Problem description:
Among the lines below, restate word for word only those from the line with "(261, 451) none" through the line with "(272, 504) none", with both end lines kept.
Exercise data START
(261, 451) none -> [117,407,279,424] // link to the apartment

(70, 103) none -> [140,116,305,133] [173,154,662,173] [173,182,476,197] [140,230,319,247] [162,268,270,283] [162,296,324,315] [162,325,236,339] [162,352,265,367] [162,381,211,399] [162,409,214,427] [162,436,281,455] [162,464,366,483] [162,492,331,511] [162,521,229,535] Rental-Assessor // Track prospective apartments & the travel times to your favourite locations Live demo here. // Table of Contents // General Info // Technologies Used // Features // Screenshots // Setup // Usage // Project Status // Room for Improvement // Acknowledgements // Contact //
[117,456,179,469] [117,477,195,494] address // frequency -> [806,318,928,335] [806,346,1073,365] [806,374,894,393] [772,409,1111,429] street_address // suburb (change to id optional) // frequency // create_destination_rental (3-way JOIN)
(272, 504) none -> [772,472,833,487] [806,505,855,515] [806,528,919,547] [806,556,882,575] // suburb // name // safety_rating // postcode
Exercise data END
Exercise data START
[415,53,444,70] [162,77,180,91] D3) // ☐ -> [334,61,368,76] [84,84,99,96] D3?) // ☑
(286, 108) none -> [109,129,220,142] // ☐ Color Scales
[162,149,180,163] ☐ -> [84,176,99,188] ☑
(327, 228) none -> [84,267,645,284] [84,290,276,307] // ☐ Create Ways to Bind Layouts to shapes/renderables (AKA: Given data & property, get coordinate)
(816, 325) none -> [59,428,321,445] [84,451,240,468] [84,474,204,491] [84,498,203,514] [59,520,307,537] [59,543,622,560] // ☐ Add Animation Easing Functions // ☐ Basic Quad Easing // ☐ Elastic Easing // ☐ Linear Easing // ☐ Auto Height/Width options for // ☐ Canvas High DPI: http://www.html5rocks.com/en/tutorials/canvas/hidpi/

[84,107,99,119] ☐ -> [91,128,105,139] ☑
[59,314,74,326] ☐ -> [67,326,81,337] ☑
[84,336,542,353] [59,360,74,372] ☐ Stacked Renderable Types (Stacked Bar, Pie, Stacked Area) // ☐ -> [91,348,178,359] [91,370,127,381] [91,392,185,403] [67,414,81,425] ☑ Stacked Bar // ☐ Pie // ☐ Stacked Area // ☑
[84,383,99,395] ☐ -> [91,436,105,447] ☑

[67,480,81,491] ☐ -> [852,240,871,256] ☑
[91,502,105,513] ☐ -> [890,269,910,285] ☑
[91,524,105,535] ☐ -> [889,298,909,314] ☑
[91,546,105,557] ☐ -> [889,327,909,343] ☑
Exercise data END
Exercise data START
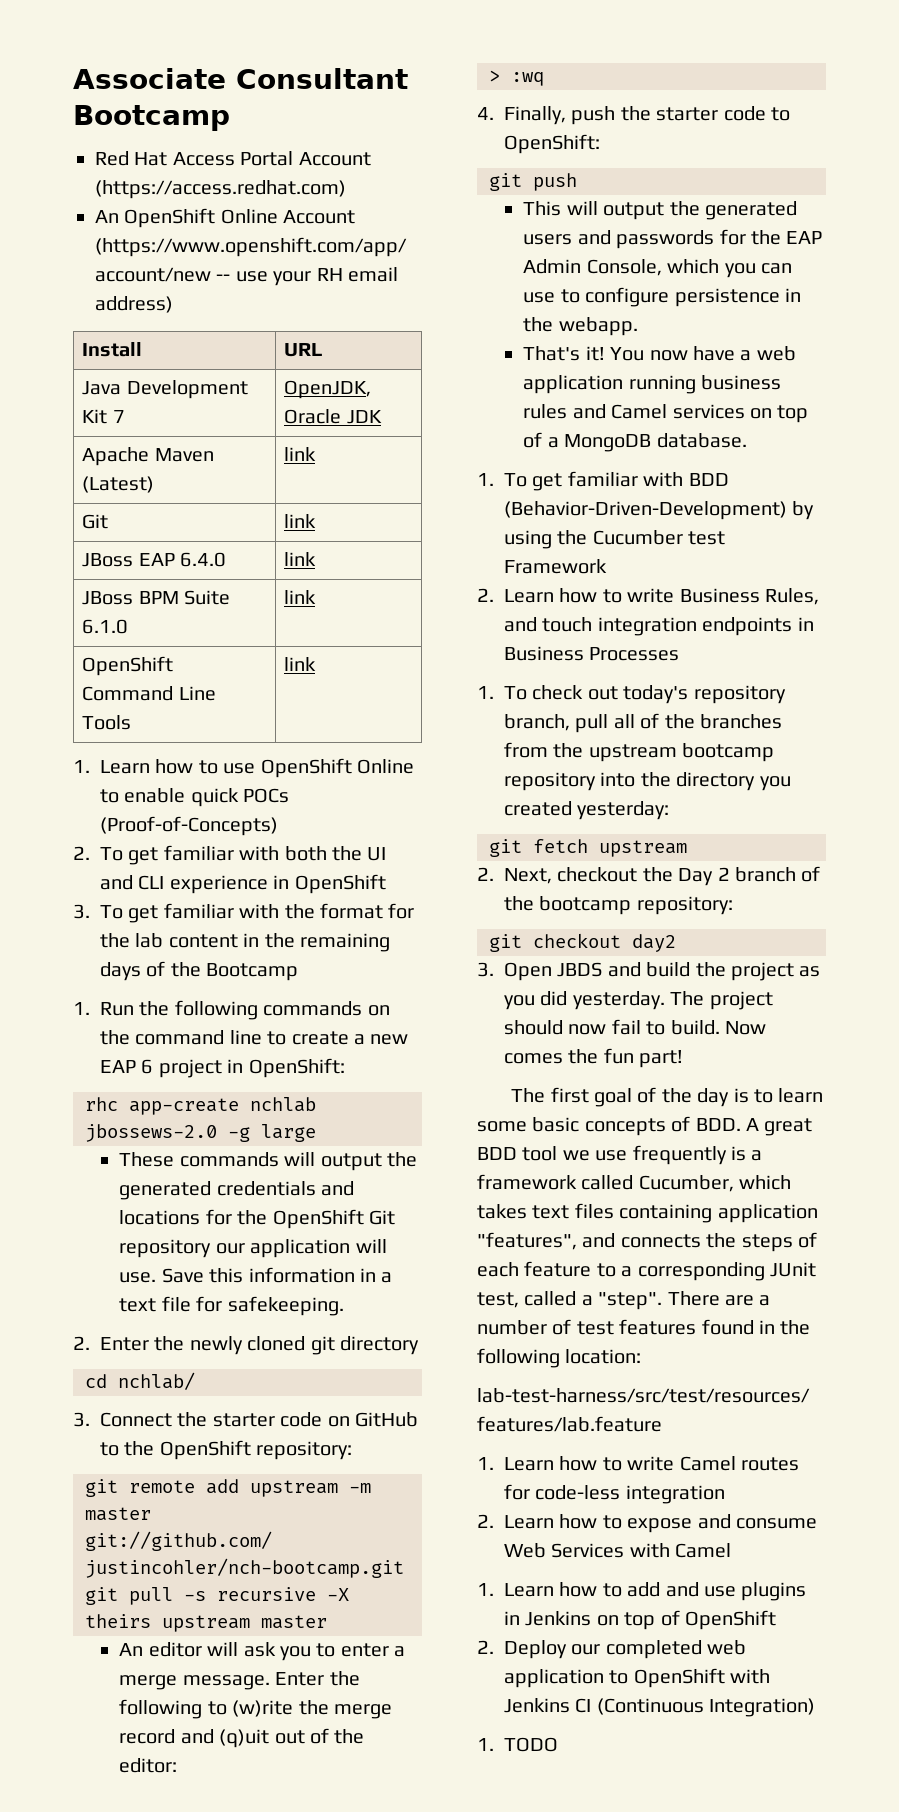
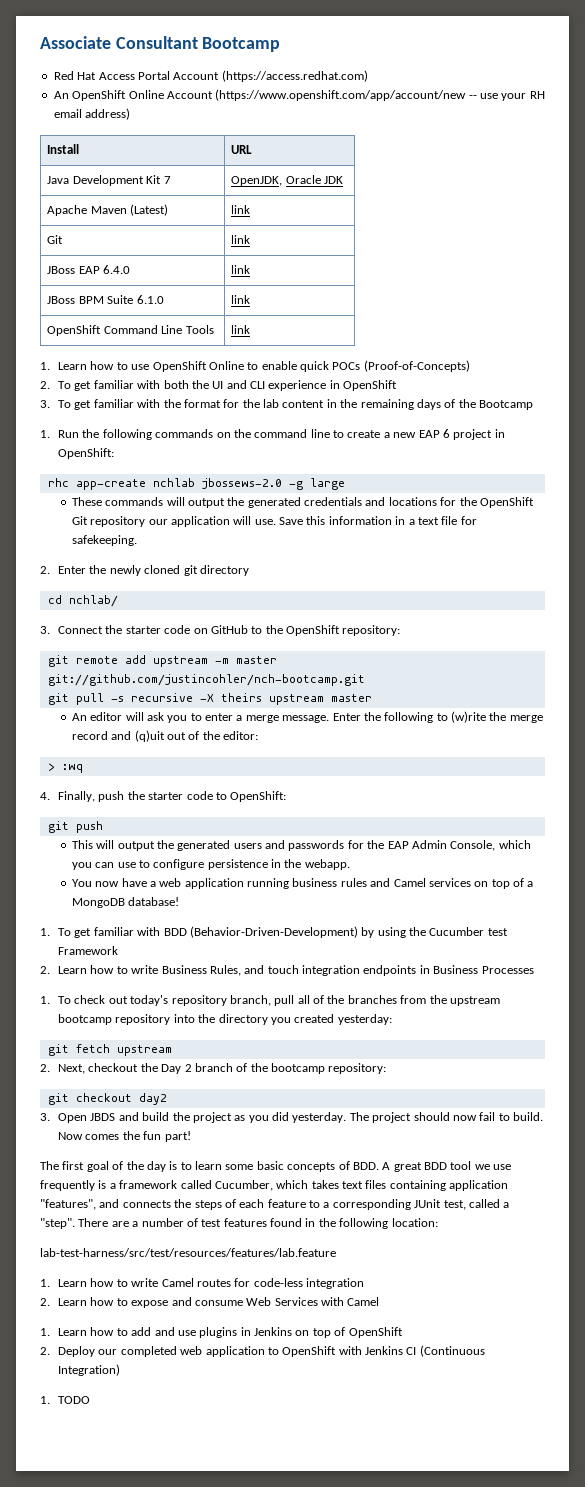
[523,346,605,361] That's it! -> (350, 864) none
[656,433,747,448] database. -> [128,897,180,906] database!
Exercise data END
Task response:
(261, 451) none -> [117,407,279,424] // link to the apartment

(70, 103) none -> [140,116,305,133] [173,154,662,173] [173,182,476,197] [140,230,319,247] [162,268,270,283] [162,296,324,315] [162,325,236,339] [162,352,265,367] [162,381,211,399] [162,409,214,427] [162,436,281,455] [162,464,366,483] [162,492,331,511] [162,521,229,535] Rental-Assessor // Track prospective apartments & the travel times to your favourite locations Live demo here. // Table of Contents // General Info // Technologies Used // Features // Screenshots // Setup // Usage // Project Status // Room for Improvement // Acknowledgements // Contact //
[117,456,179,469] [117,477,195,494] address // frequency -> [806,318,928,335] [806,346,1073,365] [806,374,894,393] [772,409,1111,429] street_address // suburb (change to id optional) // frequency // create_destination_rental (3-way JOIN)
(272, 504) none -> [772,472,833,487] [806,505,855,515] [806,528,919,547] [806,556,882,575] // suburb // name // safety_rating // postcode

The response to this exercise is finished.